Material for the task
============
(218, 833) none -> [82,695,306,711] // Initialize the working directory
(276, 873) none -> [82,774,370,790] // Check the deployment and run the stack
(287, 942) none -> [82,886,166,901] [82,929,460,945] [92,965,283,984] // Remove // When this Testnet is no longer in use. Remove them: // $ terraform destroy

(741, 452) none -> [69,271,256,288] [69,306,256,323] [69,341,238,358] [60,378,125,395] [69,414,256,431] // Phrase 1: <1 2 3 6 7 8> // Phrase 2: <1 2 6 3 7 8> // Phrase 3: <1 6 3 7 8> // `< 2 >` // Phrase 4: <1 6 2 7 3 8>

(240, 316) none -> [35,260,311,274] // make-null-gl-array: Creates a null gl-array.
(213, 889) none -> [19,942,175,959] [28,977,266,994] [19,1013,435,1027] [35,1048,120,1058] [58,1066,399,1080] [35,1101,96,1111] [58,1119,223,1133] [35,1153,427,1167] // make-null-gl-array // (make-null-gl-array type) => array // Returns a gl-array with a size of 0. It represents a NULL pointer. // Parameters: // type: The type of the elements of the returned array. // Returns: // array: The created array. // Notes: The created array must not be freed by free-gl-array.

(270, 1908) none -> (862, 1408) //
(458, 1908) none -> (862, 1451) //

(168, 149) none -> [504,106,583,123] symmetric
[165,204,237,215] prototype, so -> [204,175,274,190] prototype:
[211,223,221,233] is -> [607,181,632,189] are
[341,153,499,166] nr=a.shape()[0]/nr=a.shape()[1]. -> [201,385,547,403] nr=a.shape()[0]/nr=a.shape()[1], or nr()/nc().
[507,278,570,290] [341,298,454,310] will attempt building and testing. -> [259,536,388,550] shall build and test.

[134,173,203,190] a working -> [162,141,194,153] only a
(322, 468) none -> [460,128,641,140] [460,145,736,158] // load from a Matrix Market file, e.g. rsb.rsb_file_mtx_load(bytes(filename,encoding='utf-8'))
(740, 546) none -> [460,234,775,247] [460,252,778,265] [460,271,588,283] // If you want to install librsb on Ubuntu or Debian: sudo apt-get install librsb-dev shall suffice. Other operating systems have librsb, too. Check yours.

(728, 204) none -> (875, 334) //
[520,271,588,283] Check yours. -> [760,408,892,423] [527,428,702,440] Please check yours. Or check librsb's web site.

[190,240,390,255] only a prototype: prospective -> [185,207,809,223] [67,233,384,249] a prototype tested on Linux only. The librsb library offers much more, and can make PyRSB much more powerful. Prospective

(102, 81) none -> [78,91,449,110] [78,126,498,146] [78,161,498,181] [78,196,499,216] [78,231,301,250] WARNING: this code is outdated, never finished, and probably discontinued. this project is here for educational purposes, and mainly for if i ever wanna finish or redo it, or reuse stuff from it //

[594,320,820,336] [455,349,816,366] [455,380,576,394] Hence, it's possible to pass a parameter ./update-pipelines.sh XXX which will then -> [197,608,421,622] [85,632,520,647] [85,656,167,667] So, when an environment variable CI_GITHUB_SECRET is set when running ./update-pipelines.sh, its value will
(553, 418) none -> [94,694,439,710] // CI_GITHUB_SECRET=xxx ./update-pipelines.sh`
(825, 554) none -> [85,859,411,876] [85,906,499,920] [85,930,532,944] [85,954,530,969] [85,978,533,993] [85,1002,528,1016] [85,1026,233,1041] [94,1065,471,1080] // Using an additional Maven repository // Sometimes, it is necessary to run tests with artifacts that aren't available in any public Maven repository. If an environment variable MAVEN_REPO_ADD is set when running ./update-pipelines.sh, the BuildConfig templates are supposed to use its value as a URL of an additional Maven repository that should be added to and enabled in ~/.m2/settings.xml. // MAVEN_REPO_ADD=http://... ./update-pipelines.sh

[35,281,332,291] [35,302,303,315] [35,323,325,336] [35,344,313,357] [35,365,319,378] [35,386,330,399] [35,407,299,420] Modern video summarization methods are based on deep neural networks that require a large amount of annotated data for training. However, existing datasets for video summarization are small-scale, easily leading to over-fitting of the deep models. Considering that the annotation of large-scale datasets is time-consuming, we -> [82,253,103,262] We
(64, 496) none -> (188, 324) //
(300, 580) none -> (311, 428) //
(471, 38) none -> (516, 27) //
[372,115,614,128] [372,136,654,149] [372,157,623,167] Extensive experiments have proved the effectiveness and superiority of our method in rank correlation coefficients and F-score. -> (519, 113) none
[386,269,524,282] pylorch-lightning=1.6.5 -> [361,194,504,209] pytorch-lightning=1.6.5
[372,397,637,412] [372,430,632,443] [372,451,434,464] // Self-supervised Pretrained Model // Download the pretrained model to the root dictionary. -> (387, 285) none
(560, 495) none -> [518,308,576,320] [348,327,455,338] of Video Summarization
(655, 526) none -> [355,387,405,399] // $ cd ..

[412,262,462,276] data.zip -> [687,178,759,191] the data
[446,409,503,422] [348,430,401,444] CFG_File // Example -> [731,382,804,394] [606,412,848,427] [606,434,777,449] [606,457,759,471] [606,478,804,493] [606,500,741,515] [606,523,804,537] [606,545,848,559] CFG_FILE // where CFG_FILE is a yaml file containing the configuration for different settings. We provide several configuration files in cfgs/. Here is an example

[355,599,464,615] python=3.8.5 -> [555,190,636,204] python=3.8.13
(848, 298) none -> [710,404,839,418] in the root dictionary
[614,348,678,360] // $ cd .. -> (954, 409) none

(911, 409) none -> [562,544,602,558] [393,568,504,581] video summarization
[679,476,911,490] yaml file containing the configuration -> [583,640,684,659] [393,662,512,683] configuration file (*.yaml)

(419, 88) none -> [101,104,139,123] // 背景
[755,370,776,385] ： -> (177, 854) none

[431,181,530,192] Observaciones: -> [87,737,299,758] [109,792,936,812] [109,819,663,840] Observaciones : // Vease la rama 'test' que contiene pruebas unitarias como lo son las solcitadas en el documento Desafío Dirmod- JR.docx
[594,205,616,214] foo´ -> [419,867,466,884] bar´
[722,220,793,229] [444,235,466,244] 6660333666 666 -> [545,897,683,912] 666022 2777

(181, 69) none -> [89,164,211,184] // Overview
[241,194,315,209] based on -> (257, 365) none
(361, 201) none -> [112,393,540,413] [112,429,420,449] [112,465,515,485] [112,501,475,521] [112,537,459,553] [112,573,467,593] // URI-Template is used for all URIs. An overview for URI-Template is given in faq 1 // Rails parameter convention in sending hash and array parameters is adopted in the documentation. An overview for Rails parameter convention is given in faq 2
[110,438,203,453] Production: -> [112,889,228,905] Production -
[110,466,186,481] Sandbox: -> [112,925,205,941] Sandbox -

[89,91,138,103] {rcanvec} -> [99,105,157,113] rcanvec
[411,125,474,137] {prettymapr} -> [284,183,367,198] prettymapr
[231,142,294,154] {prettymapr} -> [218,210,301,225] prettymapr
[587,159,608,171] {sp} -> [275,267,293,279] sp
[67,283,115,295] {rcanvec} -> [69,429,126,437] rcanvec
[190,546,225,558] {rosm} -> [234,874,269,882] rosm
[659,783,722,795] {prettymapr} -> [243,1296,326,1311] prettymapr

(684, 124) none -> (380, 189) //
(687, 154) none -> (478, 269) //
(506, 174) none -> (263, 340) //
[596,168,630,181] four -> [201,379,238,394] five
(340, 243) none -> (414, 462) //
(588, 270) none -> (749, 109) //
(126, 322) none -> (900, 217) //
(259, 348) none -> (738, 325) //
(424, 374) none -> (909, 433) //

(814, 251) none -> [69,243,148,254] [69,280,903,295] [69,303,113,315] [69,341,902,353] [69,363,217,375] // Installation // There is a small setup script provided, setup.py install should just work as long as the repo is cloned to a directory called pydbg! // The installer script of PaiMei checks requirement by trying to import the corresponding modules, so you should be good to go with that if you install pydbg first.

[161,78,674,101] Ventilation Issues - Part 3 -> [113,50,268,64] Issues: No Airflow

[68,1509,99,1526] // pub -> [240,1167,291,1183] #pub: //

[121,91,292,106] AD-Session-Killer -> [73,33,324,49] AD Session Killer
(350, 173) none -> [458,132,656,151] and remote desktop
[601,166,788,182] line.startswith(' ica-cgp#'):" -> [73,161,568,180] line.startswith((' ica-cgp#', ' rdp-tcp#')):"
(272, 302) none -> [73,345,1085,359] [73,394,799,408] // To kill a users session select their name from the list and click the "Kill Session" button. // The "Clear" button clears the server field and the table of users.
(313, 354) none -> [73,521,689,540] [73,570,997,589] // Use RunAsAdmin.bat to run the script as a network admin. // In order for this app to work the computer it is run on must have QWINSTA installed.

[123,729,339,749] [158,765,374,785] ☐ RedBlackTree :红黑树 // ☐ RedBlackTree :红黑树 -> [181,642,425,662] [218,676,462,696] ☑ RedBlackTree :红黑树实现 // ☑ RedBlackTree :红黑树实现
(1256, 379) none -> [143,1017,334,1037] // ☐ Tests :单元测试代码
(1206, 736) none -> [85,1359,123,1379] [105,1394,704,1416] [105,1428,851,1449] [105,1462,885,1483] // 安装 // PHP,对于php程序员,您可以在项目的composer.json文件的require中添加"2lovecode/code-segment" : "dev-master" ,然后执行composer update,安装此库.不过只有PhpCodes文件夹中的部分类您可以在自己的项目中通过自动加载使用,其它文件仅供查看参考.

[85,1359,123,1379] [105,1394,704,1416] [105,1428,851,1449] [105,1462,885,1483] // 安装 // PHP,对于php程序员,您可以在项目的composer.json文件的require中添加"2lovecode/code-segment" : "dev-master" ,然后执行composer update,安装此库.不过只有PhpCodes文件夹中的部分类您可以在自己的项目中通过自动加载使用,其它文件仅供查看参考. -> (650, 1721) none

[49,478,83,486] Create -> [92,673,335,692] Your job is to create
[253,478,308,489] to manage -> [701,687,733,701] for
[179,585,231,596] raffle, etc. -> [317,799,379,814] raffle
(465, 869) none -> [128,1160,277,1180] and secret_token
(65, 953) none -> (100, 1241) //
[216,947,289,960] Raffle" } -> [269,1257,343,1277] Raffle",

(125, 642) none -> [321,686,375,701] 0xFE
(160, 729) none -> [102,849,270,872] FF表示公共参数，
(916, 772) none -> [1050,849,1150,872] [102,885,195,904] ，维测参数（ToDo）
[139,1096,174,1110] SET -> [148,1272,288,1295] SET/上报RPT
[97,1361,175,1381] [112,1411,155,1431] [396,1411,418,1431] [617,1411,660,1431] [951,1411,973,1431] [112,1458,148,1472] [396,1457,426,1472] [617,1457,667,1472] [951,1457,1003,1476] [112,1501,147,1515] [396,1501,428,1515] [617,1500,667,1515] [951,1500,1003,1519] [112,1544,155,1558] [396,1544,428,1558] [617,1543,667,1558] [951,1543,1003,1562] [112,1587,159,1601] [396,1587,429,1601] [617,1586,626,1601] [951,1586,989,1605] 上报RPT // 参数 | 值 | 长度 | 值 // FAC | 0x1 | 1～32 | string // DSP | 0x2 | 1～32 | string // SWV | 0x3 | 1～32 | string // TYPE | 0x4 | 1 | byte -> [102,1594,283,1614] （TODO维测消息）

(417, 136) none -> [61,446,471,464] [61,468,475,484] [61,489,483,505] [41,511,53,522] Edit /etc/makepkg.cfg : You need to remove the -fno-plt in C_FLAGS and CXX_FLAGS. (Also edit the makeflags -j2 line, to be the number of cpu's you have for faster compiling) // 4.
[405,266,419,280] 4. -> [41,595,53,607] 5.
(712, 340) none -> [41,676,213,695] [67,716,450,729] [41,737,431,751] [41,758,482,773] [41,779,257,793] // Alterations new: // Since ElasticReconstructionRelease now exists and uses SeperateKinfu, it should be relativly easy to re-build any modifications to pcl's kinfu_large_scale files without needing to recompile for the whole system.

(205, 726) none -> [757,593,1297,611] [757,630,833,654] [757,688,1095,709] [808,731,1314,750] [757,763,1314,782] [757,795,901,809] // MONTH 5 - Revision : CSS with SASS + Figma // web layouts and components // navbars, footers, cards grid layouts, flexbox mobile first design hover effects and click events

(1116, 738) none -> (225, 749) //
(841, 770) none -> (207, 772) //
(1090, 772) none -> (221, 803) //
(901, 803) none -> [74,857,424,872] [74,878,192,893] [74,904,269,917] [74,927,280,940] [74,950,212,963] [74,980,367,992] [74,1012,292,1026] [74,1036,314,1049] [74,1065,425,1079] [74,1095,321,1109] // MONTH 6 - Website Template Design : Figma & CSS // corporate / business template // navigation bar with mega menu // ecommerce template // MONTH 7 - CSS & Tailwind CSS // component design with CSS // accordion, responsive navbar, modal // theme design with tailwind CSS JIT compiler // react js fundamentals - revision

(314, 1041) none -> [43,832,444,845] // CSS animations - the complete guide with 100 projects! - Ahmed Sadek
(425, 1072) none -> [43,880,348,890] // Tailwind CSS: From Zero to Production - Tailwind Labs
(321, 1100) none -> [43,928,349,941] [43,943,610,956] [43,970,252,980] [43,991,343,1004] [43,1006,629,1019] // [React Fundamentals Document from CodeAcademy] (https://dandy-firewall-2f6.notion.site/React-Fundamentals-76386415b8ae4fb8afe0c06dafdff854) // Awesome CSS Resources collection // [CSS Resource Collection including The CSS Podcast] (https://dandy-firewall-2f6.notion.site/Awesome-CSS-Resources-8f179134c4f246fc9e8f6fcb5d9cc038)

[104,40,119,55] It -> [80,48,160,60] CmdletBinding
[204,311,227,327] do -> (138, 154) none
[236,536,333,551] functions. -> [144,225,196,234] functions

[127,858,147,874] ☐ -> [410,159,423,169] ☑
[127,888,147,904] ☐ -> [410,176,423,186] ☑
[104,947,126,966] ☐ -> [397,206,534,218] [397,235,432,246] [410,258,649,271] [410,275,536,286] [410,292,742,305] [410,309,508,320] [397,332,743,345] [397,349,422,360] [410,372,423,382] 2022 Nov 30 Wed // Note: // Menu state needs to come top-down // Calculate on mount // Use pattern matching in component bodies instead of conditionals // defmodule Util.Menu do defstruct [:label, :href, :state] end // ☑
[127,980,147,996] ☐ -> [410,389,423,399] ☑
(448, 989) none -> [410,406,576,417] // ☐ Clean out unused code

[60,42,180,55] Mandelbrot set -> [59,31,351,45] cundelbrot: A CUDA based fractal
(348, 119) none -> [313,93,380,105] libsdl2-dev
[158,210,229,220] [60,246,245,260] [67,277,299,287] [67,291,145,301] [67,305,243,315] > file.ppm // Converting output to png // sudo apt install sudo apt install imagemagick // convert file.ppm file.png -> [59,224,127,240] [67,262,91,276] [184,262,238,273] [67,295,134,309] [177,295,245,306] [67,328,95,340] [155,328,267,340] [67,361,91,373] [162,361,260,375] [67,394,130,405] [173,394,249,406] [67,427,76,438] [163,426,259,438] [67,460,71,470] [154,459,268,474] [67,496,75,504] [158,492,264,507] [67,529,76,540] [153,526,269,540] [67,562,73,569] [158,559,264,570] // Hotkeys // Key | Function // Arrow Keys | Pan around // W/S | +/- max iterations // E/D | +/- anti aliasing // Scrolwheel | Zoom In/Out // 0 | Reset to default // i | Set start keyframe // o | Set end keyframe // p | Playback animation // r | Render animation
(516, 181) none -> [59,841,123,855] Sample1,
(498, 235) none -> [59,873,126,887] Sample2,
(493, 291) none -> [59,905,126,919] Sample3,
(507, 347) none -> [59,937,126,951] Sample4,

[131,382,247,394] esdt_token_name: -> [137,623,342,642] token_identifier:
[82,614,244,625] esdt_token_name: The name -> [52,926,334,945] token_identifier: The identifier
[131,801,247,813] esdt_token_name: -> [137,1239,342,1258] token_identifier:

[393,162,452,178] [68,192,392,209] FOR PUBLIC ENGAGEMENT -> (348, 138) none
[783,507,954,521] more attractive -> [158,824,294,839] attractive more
============
Exercise brief
Take the entries above and return only the lines from the one with "[355,599,464,615] python=3.8.5 ->" to the one with "(506, 174) none -> (263, 340) //", both included, unchanged.

Answer to this problem
[355,599,464,615] python=3.8.5 -> [555,190,636,204] python=3.8.13
(848, 298) none -> [710,404,839,418] in the root dictionary
[614,348,678,360] // $ cd .. -> (954, 409) none

(911, 409) none -> [562,544,602,558] [393,568,504,581] video summarization
[679,476,911,490] yaml file containing the configuration -> [583,640,684,659] [393,662,512,683] configuration file (*.yaml)

(419, 88) none -> [101,104,139,123] // 背景
[755,370,776,385] ： -> (177, 854) none

[431,181,530,192] Observaciones: -> [87,737,299,758] [109,792,936,812] [109,819,663,840] Observaciones : // Vease la rama 'test' que contiene pruebas unitarias como lo son las solcitadas en el documento Desafío Dirmod- JR.docx
[594,205,616,214] foo´ -> [419,867,466,884] bar´
[722,220,793,229] [444,235,466,244] 6660333666 666 -> [545,897,683,912] 666022 2777

(181, 69) none -> [89,164,211,184] // Overview
[241,194,315,209] based on -> (257, 365) none
(361, 201) none -> [112,393,540,413] [112,429,420,449] [112,465,515,485] [112,501,475,521] [112,537,459,553] [112,573,467,593] // URI-Template is used for all URIs. An overview for URI-Template is given in faq 1 // Rails parameter convention in sending hash and array parameters is adopted in the documentation. An overview for Rails parameter convention is given in faq 2
[110,438,203,453] Production: -> [112,889,228,905] Production -
[110,466,186,481] Sandbox: -> [112,925,205,941] Sandbox -

[89,91,138,103] {rcanvec} -> [99,105,157,113] rcanvec
[411,125,474,137] {prettymapr} -> [284,183,367,198] prettymapr
[231,142,294,154] {prettymapr} -> [218,210,301,225] prettymapr
[587,159,608,171] {sp} -> [275,267,293,279] sp
[67,283,115,295] {rcanvec} -> [69,429,126,437] rcanvec
[190,546,225,558] {rosm} -> [234,874,269,882] rosm
[659,783,722,795] {prettymapr} -> [243,1296,326,1311] prettymapr

(684, 124) none -> (380, 189) //
(687, 154) none -> (478, 269) //
(506, 174) none -> (263, 340) //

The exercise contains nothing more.